Pais biológicos não tinha conseguido registrar o bebê, pois atual legislação atribui maternidade à mulher que o gerou.
 
Um casal que passou pelo procedimento de fertilização in vitro e teve a filha gerada no útero de outra mulher ganhou, na Justiça, o direito de registrar a filha em um cartório de registro civil da capital. O caso foge à regra atual dos cartórios, que atribuem a maternidade à mulher que gerou o recém-nascido.

A decisão foi da juíza da Vara de Registros Públicos de Belo Horizonte, Mônica Libânio Rocha Bretas. O casal, que vinha tendo dificuldades para engravidar, gerou o embrião com os próprios óvulos e sêmen, mas tiveram que recorer a uma doação temporária de útero. O embrião foi transferido para o útero de outra mulher, que continuou a gestação até o nascimento da criança.

De acordo com a assessoria de comunicação do Fórum Lafayette, apesar de serem pais biológicos, não há uma legislação específica para casos de pais por fertilização in vitro, já que o procedimento ainda é relativamente novo.

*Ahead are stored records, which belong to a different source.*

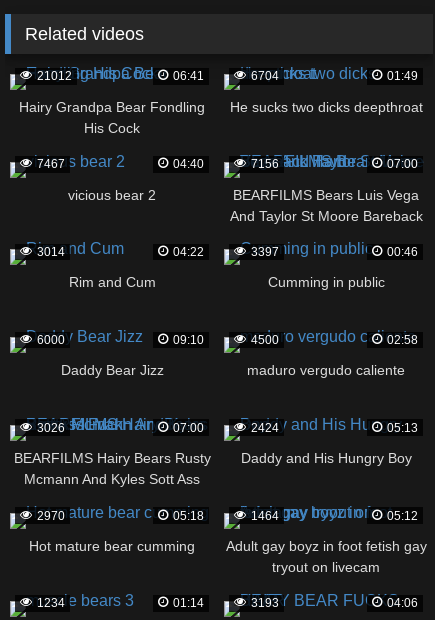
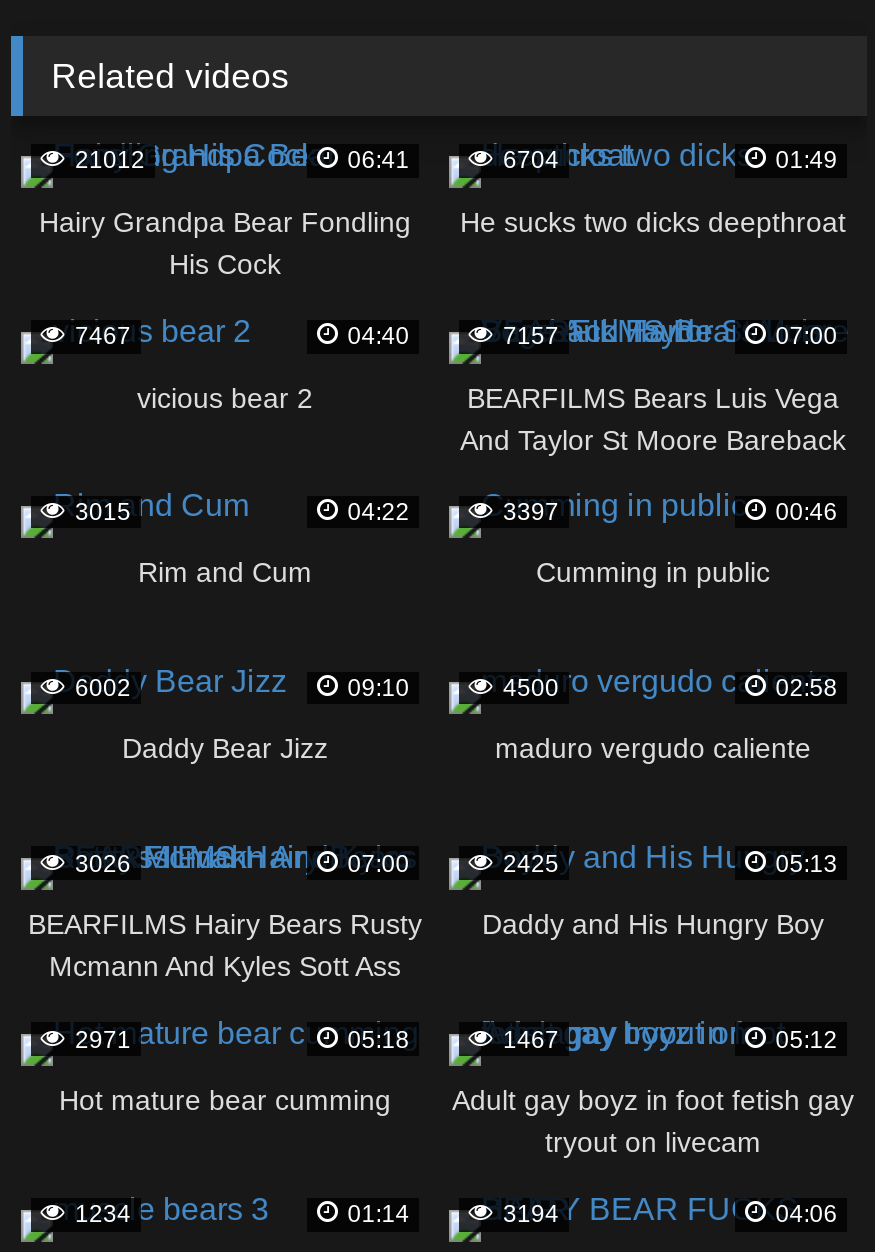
- 7156
+ 7157

- 3014
+ 3015

- 6000
+ 6002

- 2424
+ 2425

- 2970
+ 2971

- 1464
+ 1467

- 3193
+ 3194
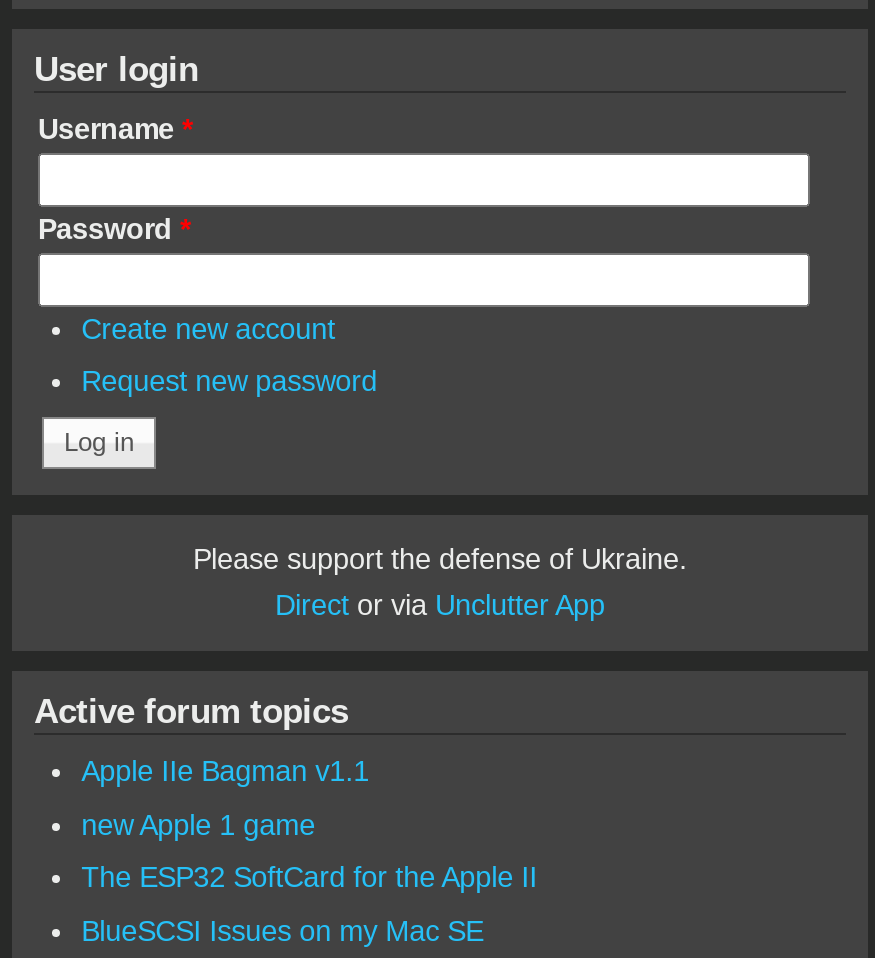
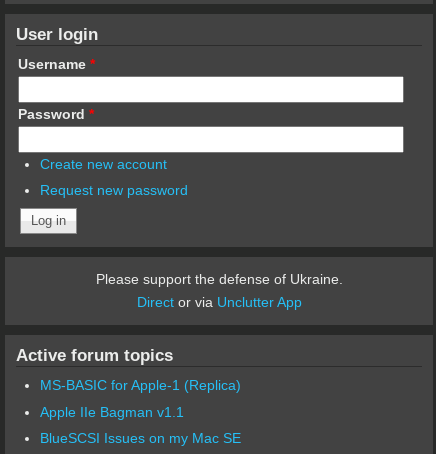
+ MS-BASIC for Apple-1 (Replica)

moved down: Apple IIe Bagman v1.1

- new Apple 1 game
- The ESP32 SoftCard for the Apple II
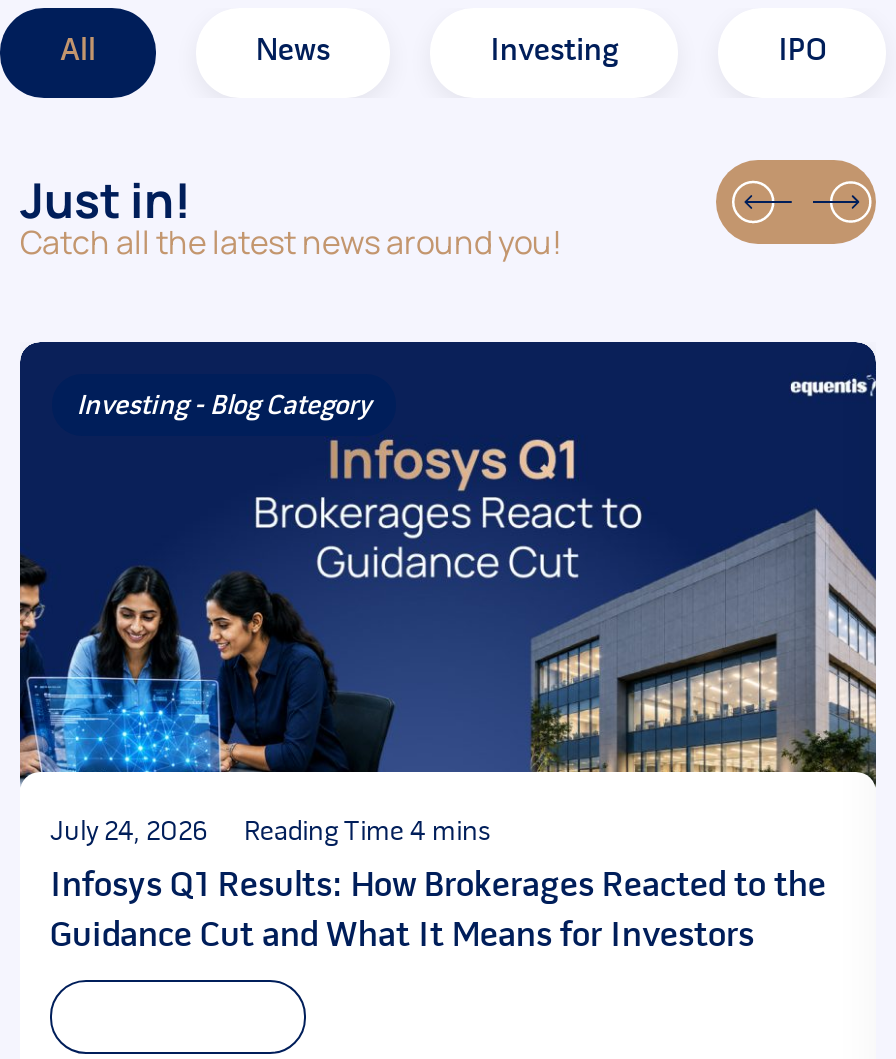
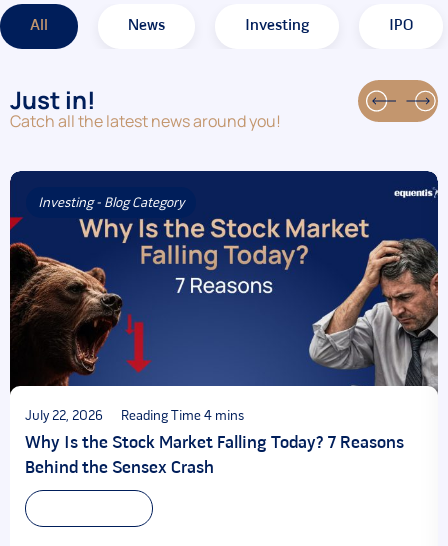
- [image]
- July 24, 2026
+ [image]
+ July 22, 2026

- Infosys Q1 Results: How Brokerages Reacted to the
- Guidance Cut and What It Means for Investors
+ Why Is the Stock Market Falling Today? 7 Reasons
+ Behind the Sensex Crash
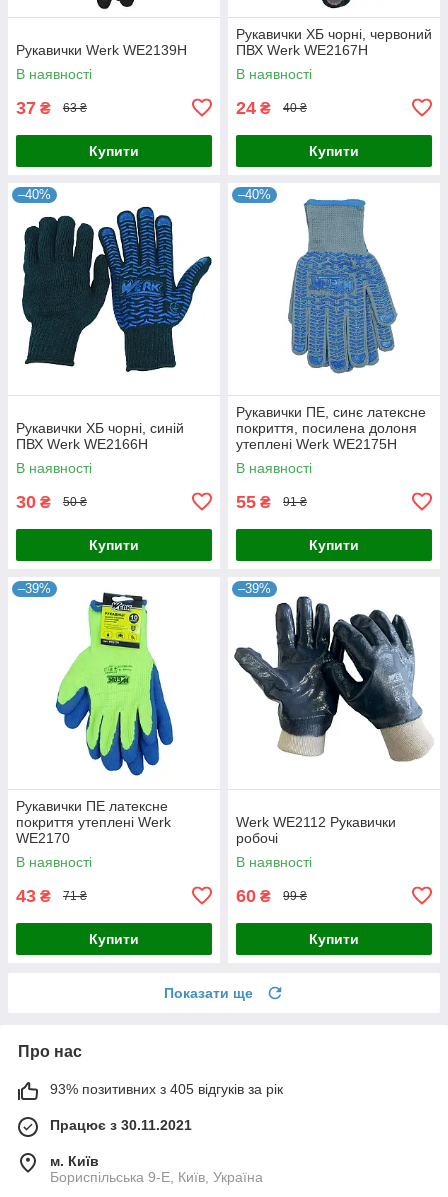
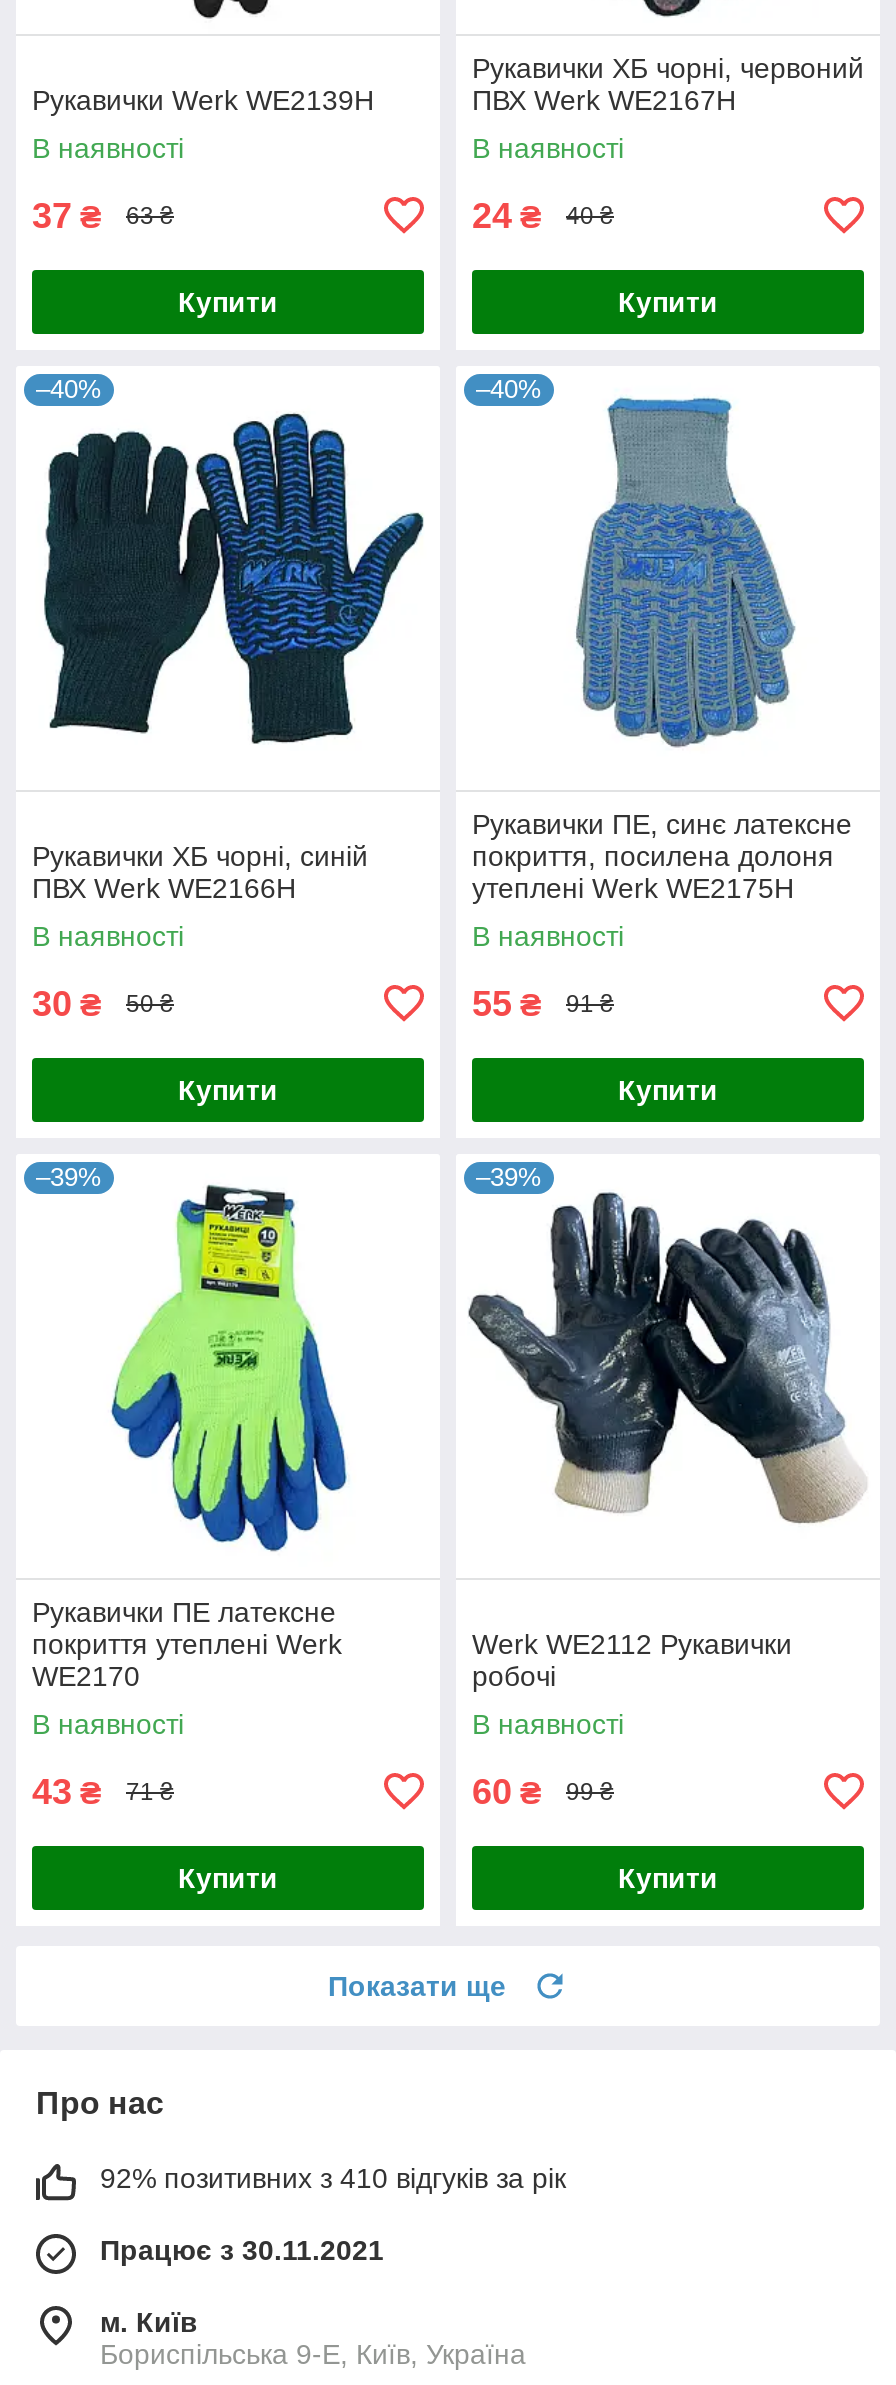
- 93% позитивних з 405 відгуків за рік
+ 92% позитивних з 410 відгуків за рік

No momento do registro, o cartório exige a “declaração de nascido vivo”, fornecida pelas maternidades e hospitais, atestando que a mãe deu à luz o bebê.

Como o documento é gerado com o nome da mulher que deu à luz, o casal  tentou comprovar a realização do procedimento ao cartório, mas tiveram que recorrer à Justiça para registrar a própria filha.

De acordo com a juíza, o casal comprovou a legalidade do procedimento, por meio de diversos documentos, como a autorização do Conselho Regional de Medicina de Minas Gerais, o relatório favorável de avaliação médica e psicológica e o termo de ciência de todas as pessoas envolvidas. Além disso, os pais apresentaram o termo de consentimento para fertilização in vitro, assinado por eles e pela doadora, a confirmação de alta e de entrega da recém-nascida à mãe biológica e o exame de DNA para comprovação da maternidade e da paternidade.

Com base na documentação apresentada, a juíza entendeu que não existia qualquer impedimento para que os pais biológicas pudessem registrar a recém-nascida. Por decisão da juíza, todo o proceso ocorreu em segredo de justiça.